**WHAT YOU NEED TO DO:** How many lines in these records hold the string "padding"? Reply with the number alone.

(Code change snippets)
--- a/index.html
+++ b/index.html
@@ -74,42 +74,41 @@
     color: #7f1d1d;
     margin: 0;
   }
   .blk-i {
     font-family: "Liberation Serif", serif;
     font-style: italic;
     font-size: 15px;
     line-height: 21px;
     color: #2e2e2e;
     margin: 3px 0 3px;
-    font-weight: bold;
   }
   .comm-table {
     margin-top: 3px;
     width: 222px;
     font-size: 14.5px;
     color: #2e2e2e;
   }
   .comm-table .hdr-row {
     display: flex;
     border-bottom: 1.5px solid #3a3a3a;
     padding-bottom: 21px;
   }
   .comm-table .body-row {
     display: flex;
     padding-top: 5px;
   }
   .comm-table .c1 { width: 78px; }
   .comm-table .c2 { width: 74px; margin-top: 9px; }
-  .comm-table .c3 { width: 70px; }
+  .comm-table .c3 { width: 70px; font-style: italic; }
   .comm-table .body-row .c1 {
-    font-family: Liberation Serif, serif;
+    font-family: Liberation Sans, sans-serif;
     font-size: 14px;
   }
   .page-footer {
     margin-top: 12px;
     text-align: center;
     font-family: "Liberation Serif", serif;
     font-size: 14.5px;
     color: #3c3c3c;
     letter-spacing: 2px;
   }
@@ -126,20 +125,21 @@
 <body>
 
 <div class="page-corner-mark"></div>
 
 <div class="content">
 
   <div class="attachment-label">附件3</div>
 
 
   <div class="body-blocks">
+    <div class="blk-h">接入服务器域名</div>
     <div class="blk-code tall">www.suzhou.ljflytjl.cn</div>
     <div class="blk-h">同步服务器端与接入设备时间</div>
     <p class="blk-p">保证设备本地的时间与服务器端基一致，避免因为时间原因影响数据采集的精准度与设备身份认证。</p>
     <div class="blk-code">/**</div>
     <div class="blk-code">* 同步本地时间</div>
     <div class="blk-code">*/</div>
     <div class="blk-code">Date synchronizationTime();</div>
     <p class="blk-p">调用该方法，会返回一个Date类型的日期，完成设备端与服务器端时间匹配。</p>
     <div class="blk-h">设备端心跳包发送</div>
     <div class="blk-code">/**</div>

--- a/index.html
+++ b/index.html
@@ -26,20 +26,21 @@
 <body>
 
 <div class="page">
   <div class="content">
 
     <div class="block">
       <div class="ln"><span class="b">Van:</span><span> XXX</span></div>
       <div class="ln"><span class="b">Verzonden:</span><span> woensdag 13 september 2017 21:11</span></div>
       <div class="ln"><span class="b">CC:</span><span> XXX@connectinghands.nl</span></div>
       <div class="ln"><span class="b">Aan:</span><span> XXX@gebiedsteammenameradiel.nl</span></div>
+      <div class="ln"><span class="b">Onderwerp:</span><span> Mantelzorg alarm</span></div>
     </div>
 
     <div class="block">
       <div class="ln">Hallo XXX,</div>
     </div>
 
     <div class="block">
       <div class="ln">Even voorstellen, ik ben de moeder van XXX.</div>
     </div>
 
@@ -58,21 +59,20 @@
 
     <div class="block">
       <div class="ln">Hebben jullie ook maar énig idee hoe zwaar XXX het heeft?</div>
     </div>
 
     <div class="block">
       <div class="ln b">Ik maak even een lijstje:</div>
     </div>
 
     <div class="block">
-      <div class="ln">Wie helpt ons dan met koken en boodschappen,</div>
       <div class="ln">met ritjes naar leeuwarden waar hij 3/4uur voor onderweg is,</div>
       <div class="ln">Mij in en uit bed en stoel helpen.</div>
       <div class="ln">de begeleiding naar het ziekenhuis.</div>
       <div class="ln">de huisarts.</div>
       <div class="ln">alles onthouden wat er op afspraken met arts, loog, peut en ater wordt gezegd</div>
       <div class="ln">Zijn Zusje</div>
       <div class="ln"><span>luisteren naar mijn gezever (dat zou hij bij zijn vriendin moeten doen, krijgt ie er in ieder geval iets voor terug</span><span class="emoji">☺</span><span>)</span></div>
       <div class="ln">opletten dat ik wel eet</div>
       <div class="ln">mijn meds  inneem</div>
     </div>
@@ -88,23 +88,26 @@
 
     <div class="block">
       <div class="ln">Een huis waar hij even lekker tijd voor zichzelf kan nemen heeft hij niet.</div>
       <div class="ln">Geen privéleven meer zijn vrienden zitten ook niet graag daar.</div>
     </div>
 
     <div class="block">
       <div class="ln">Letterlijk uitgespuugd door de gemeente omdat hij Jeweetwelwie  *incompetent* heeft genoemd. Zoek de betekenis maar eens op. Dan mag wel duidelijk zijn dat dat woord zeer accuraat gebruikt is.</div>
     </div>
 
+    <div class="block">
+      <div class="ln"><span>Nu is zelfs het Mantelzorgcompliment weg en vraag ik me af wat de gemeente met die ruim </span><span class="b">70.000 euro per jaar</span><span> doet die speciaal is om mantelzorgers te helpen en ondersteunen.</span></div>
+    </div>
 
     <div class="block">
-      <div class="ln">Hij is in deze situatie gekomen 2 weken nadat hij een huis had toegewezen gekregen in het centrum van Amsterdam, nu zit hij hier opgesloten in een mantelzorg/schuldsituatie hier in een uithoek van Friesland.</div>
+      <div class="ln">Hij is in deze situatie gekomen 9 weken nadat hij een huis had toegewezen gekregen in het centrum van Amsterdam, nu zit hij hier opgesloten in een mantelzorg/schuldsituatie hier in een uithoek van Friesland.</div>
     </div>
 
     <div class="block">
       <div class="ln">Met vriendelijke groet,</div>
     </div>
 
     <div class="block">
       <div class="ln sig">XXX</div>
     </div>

**SOLUTION TO THIS EXERCISE:** 2